To put that assumed congruence between RNA production and protein production to the test, the researchers examined — in ovarian cancer cells donated by a patient — 4,436 genes, their subsequently transcribed messenger RNA, and the resulting proteins. The assumption, that proverbial factory orders passed down the DNA-RNA line determine in a straightforward manner the amount of a protein being produced, proved incorrect 62 percent of the time.

RNA skews drug cues

“The messenger RNA-protein connection is important because proteins are usually the targets of gene-based cancer therapies,” McDonald said. “And drug developers typically measure messenger RNA levels thinking they will tell them what the protein levels are.” But the significant variations in ratios of messenger RNA to protein that the researchers found make the common method of targeting proteins via RNA seem much less than optimal.

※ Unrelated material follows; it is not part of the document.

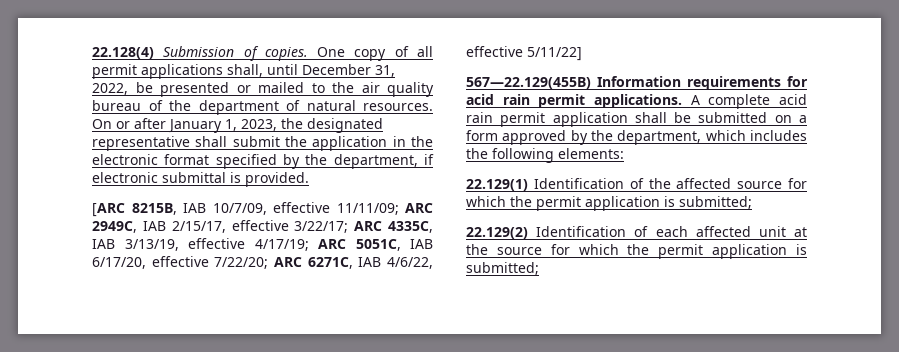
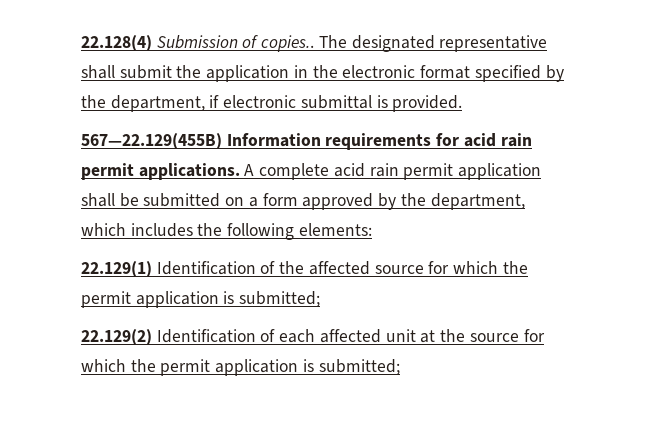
- 22.128(4) Submission of copies. One copy of all permit applications shall, until December 31, 2022, be presented or mailed to the air quality bureau of the department of natural resources. On or after January 1, 2023, the designated representative shall submit the application in the electronic format specified by the department, if electronic submittal is provided.
+ 22.128(4) Submission of copies.. The designated representative shall submit the application in the electronic format specified by the department, if electronic submittal is provided.
- [ARC 8215B, IAB 10/7/09, effective 11/11/09; ARC 2949C, IAB 2/15/17, effective 3/22/17; ARC 4335C, IAB 3/13/19, effective 4/17/19; ARC 5051C, IAB 6/17/20, effective 7/22/20; ARC 6271C, IAB 4/6/22, effective 5/11/22]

McDonald, Mengnan Zhang and Ronghu Wu published their results on August 15, 2017 in the journal Scientific Reports. The work was funded by the Ovarian Cancer Institute, The Deborah Nash Endowment, Atlanta’s Northside Hospital and the National Science Foundation. The spectrophotometric technology needed to closely identify a high number of proteins is rare and costly but is available in Wu’s lab at Georgia Tech.

Whereas many studies look at normal tissue versus cancerous tissue, this new study focused on cancer progression, or metastasis, which is what usually makes cancer deadly. The researchers looked at primary tumor tissue and also metastatic tissue.

Hiding drug targets

“The idea that any change in RNA level in cancerous development flows all the way up to the protein level could be leading to drug targeting errors,” said McDonald, who heads Georgia Tech’s Integrated Cancer Research Center. Drug developers often look for oddly high messenger RNA levels in a cancer then go after what they believe must be the resulting oddly high levels of a corresponding protein.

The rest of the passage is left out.